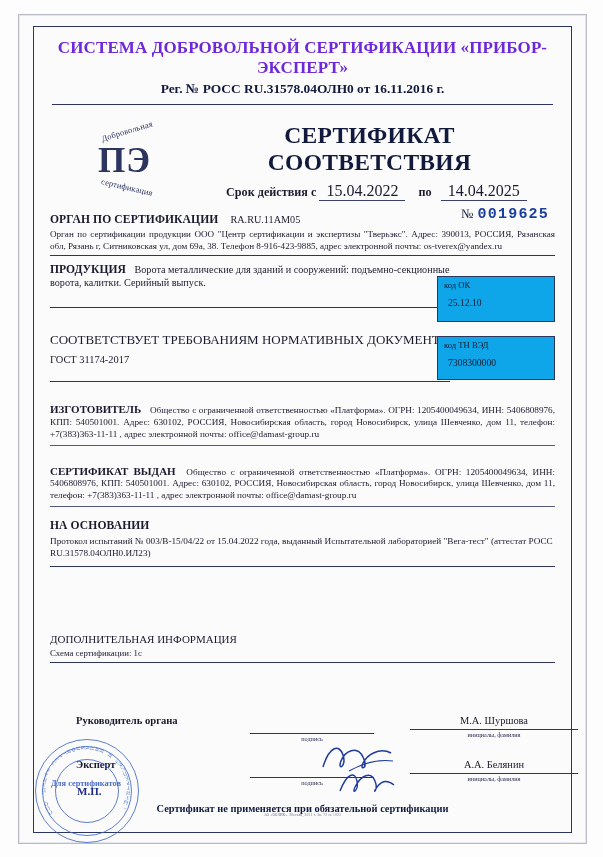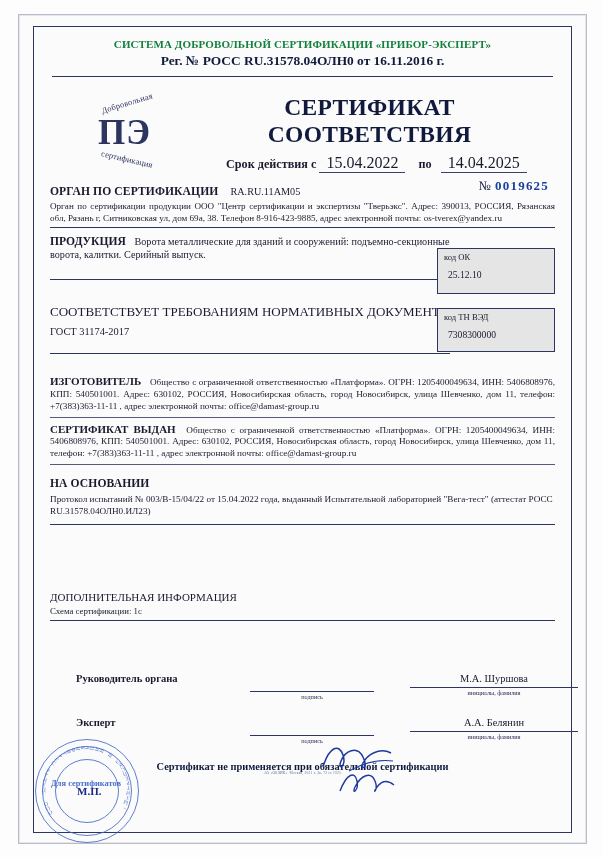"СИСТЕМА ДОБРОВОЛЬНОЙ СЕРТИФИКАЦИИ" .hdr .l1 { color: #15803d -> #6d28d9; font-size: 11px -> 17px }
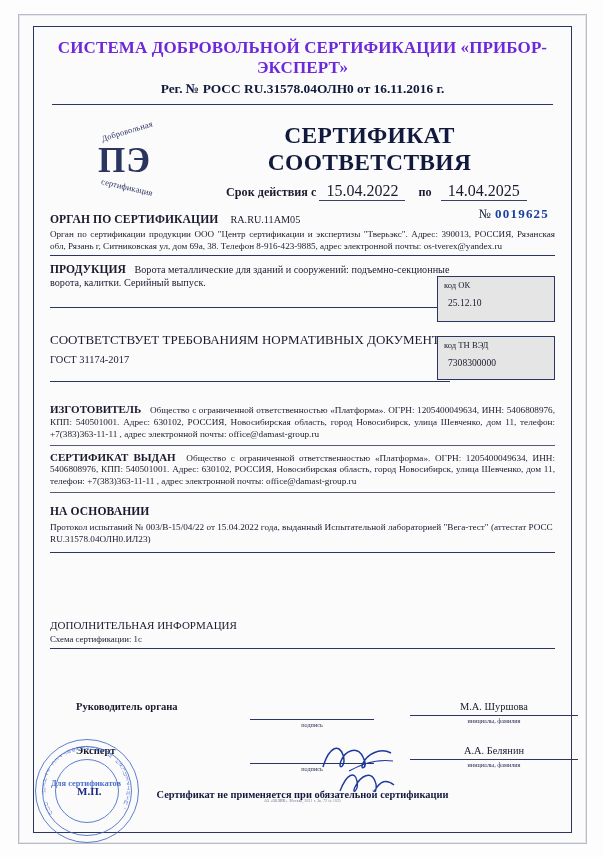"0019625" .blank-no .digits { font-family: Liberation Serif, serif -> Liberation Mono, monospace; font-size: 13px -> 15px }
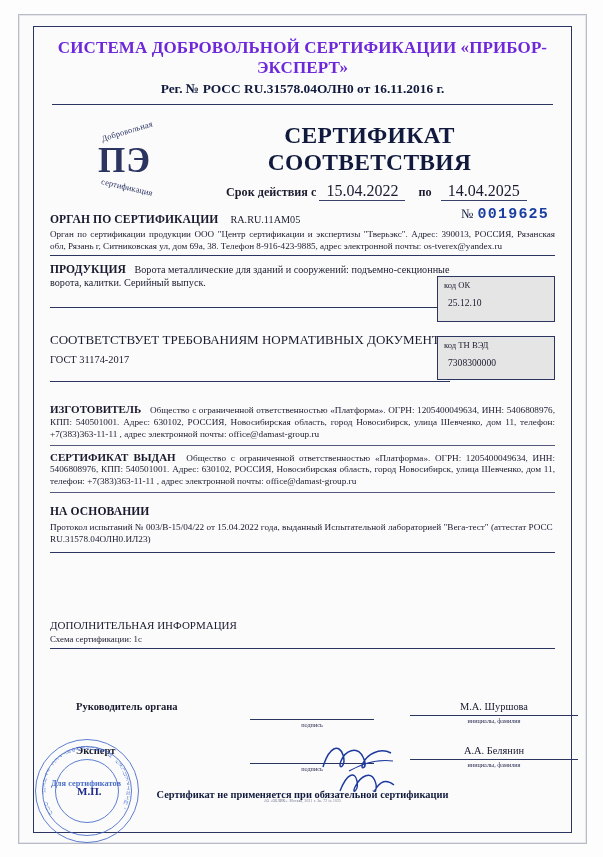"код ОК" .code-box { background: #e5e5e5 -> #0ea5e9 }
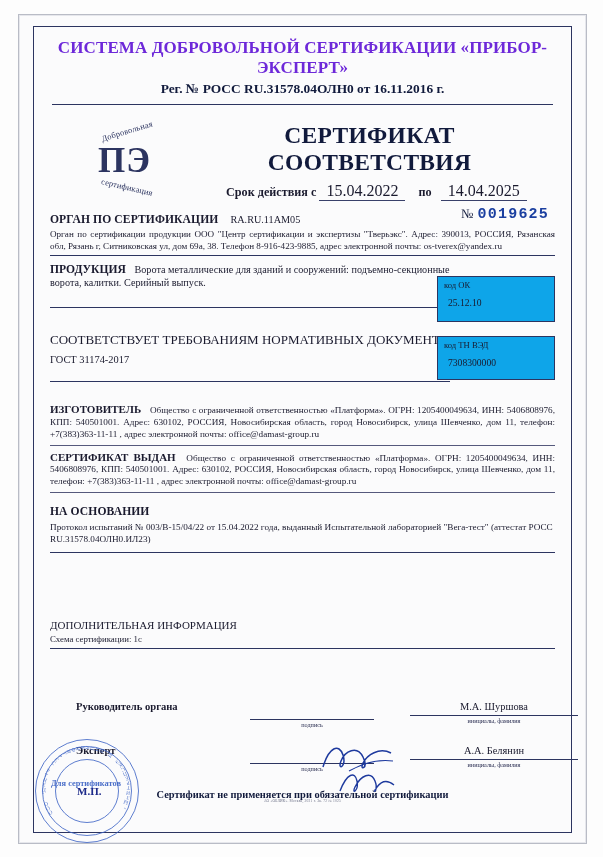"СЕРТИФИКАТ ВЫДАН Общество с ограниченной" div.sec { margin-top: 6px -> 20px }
---
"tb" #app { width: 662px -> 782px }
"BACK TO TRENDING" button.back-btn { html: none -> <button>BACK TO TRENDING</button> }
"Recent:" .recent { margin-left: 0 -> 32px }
---
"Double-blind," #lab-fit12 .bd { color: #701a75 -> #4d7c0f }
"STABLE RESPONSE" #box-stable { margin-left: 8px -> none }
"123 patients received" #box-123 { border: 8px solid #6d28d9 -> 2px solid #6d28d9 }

TASK INSTRUCTIONS:
Word for word, write out the lines above running from the one with "Liberation Serif, serif" up to and including the one with "ВЫДАН Общество с". Drop any picture.

SOLUTION TO THIS EXERCISE:
"0019625" .blank-no .digits { font-family: Liberation Serif, serif -> Liberation Mono, monospace; font-size: 13px -> 15px }
"код ОК" .code-box { background: #e5e5e5 -> #0ea5e9 }
"СЕРТИФИКАТ ВЫДАН Общество с ограниченной" div.sec { margin-top: 6px -> 20px }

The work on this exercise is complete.